Obediente, Pablo, cogió su mochila y, ayudado por Melchor, subió a su casa luminosa.
- Siéntate a mi lado, anda, –le dijo haciéndole sitio en su sillón de terciopelo rojo con molduras doradas en el que estaba sentado.
Pablo se sentó y le miró los cabellos, la barba, la corona dorada, y el anillo con una piedra verde que llevaba en uno de sus dedos, a lo lejos oyó una voz que decía:
-¡Vámonos!
-¿Quieres unos caramelos? –Le preguntó Melchor al tiempo que cogía un puñado de ellos que estaban envueltos en bonitos papeles de colores brillantes que llevaban estampados dibujos de coronas reales–. Toma, guárdalos en el bolsillo del pantalón.
Y la caravana se puso de nuevo en movimiento.
- ¡Pablo, levanta, ha nevado! ¿No querías ir de excursión cuando nevara?

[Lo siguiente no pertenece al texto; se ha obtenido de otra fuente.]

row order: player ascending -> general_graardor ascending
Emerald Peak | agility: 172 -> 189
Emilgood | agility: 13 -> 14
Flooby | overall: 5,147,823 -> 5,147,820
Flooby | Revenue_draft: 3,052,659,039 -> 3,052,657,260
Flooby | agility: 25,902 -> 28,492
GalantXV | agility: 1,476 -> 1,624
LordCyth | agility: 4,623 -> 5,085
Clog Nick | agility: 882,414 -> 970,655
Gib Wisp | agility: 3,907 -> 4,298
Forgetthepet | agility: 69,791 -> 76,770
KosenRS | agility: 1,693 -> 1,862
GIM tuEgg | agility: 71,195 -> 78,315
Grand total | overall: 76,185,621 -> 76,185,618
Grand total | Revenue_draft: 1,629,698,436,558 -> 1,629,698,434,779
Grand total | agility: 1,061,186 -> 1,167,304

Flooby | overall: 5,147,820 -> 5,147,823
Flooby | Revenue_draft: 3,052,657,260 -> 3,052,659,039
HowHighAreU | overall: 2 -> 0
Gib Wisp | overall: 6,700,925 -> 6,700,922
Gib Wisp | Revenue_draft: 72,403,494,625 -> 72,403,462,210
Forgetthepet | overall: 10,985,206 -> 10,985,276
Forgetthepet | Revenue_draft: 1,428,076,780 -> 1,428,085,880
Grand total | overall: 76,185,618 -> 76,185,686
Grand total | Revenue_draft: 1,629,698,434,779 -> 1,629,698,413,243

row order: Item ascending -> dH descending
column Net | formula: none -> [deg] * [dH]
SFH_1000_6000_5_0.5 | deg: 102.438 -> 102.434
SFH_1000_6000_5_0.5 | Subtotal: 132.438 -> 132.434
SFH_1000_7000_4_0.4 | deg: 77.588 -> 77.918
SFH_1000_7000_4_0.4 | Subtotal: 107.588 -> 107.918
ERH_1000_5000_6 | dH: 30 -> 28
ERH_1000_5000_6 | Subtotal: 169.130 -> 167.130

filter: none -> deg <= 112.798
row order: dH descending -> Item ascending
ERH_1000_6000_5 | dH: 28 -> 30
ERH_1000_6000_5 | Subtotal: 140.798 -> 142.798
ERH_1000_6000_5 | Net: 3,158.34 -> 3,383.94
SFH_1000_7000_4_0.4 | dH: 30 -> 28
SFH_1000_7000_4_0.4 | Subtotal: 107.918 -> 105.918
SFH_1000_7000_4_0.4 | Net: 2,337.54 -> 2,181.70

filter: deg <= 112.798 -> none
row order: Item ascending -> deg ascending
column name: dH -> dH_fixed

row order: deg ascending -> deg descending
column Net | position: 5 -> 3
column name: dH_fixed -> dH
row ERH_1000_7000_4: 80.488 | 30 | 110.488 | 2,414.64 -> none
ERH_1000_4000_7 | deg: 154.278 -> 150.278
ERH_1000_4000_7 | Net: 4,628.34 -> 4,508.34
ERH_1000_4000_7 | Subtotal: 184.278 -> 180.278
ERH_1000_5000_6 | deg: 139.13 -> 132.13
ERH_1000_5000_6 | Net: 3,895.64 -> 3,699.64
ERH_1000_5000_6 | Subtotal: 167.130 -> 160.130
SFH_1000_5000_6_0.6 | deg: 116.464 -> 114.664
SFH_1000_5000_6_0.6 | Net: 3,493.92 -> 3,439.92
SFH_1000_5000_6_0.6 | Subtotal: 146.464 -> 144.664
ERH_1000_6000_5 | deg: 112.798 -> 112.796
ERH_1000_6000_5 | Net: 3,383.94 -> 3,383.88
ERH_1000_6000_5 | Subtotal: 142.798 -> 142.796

Venga, perezoso, que por fin ha llegado la nieve.
- No, no, no quiero ir de excursión, he de prepararlo todo para esta noche que llegan los Reyes Magos… -Dijo Pablo aturdido todavía por el sueño que había tenido.
- Pero… ¿Qué te pasa? ¿No querías ir a la montaña cuando nevara? –Le preguntó extrañado su padre.
- Sí, pero hace frío y me duele un poco la garganta, –mintió Pablo.
- Pues no pasa nada, otro día saldremos. Nos quedaremos en casa y prepararemos todo para esta noche, tendrás que acostarte pronto. Anda, vístete y desayunaremos.
Pablo se fue a su habitación y, obediente, se puso a vestirse. Cuando cogió los pantalones algo calló de uno de los bolsillos. Era un caramelo con el papel rojo brillante con una estrella dibujada en él.
¡No puede ser! ¡No puede ser! Pensó nervioso metiendo las manos en el bolsillo.
Allí estaban. El puñado de caramelos que le dio el rey Melchor en su sueño, estaba en su pantalón. Por casi se desmayó de la impresión pero a lo lejos oyó algo. Prestó atención y las oyó. Las campanillas estaban sonando. Era él que le decía que todo estaba bien. Y, más tranquilo, terminó de vestirse y bajó a desayunar ilusionado porque era el día mágico, el día de la Noche de Reyes.
Cuando se levantó a la mañana siguiente el salón de su casa estaba lleno de juguetes, todo lo que había pedido en su carta estaba allí. Encima de la mesa había una nota: Para mi amigo Pablo, para que nunca me olvide. Melchor. Y encima del papel un puñado de caramelos envueltos en bonitos papeles de colores con coronas reales descansaba destellando esperando a que Pablo los viera.